Стихотворения, поэмы, трагедия
Шрифт:
Смерть Лидии Дмитриевны переломила жизнь Иванова не только на две почти равные половины (в 1907 году ему исполнился сорок один год, а умер он восьмидесяти двух лет от роду), она явилась катализатором духовного кризиса, под знаком которого протекли многие следующие годы, годы «чистилища». Им предшествовала лихорадочная революционная атмосфера («ад») 1905—1907 годов, наложившая свой отпечаток на жизнь семьи Ивановых на знаменитой «башне» на Таврической улице, где практически еженедельно собиралась петербургская культурная элита. «Ивановские среды» — «утонченная культурная лаборатория», по выражению Бердяева, — совершенно особое явление в жизни Петербурга, широко отраженное в мемуарной литературе.
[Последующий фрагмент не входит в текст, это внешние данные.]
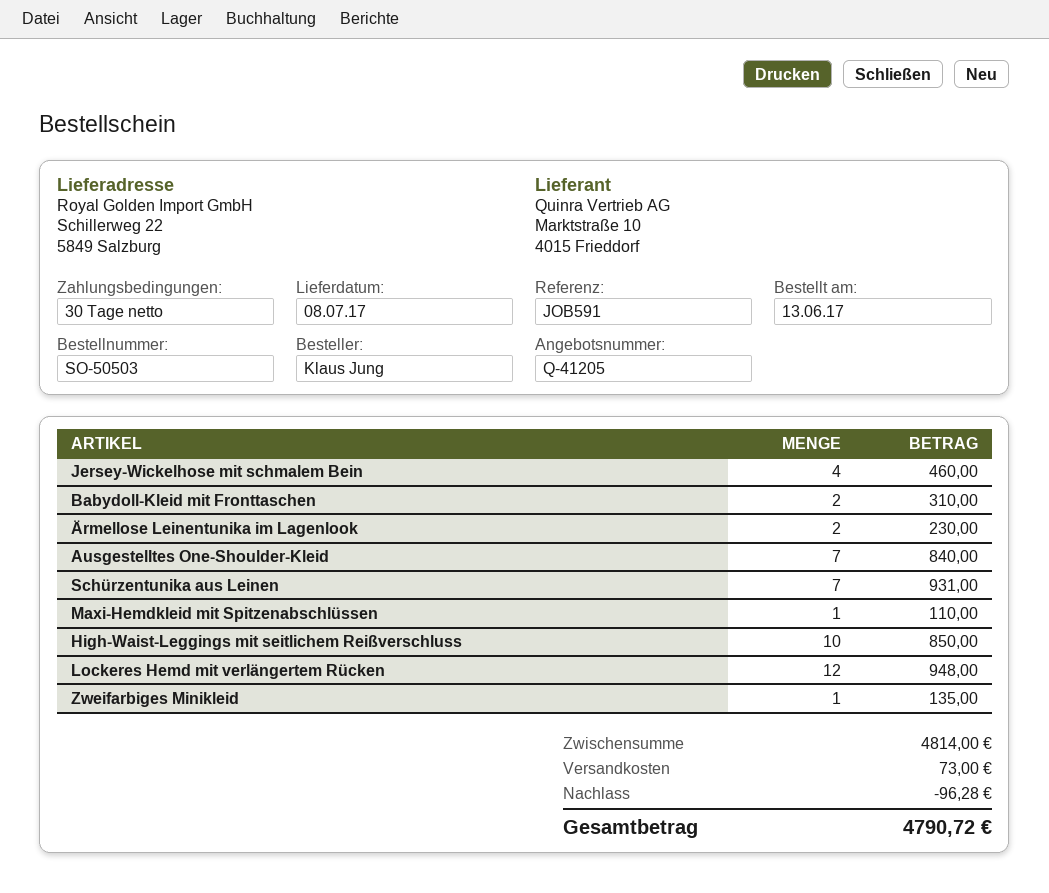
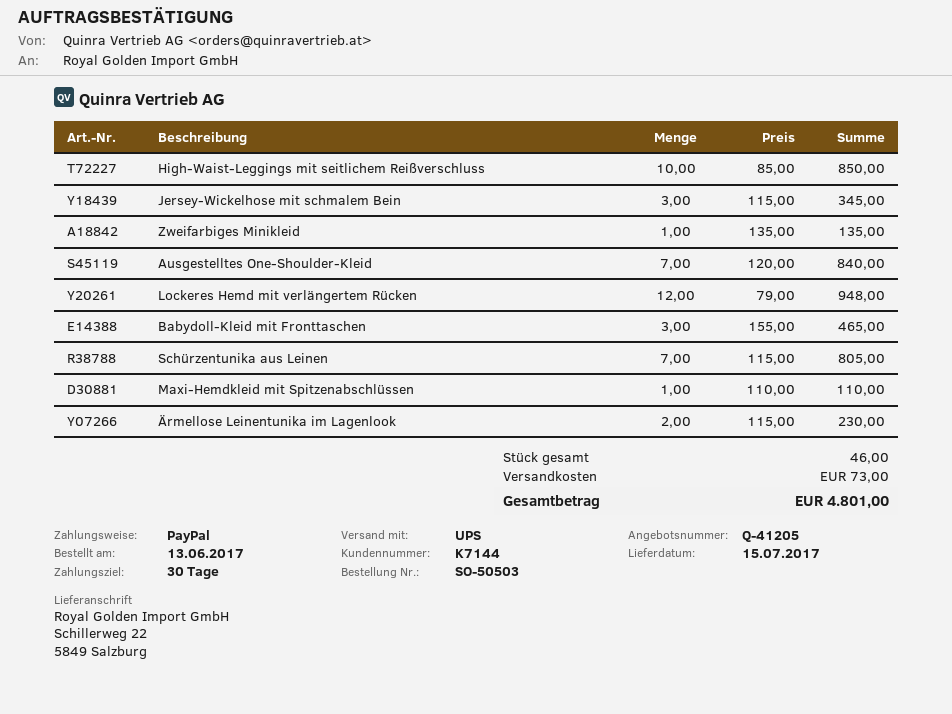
delivery date: 2017-07-08 -> 2017-07-15
Jersey-Wickelhose mit schmalem Bein: 4 for 460.00 -> 3 for 345.00
Babydoll-Kleid mit Fronttaschen: 2 for 310.00 -> 3 for 465.00
Schürzentunika aus Leinen: 7 for 931.00 -> 7 for 805.00
discount: 96.28 -> none
total: 4790.72 -> 4801.00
И хотя после болезни Лидии Дмитриевны в декабре 1906 года, а тем более после ее смерти они стали нерегулярны и постепенно сошли на нет к весне 1912 года, когда Иванов навсегда покинул Петербург, влияние, которое он оказал на «литературный процесс» да и практически на всех его участников,
Даже не пытаясь сколько-нибудь полно обозреть круг его влияний и взаимодействий, лишь перечислим некоторые наиболее любопытные: каждый из этих сюжетов заслуживает отдельного разговора, многие уже стали предметом серьезных исследований. Во всех жестоких межсимволистских схватках — а Иванов неизменно оказывался в их центре — Блок принимает его сторону, и отзвуки ивановских идей можно проследить у него вплоть до «Катилины» и «Интеллигенции и революции». Кузмин (как и Волошин) долгое время жил на «башне», и дневник Иванова содержит немало любопытных свидетельств «руководства» последним прозаическими опытами Кузмина. А Белому Иванов подарил название романа «Петербург» и прозвище «гоголек», которое обессмертил Мандельштам в своем реквиеме 1934 года, — Мандельштам, сам в юности прилежнейший и благодарнейший ученик Иванова. На «башне» же состоялся дебют Ахматовой, а Гумилев открыто признавал, что только после лекций Иванова в «Академии стиха» начал понимать, что такое стихи. Эта «Академия» вместе с наследовавшим ей «Обществом ревнителей художественного слова», где Иванов некоторое время играл первую скрипку, имела большое значение для повышения стихотворной культуры следовавшего за мэтрами символизма поколения. Некоторое время «Академию» и «башню» посещал Хлебников, и для него общение с Ивановым явилось своего рода катализатором — и жизненным, и поэтическим.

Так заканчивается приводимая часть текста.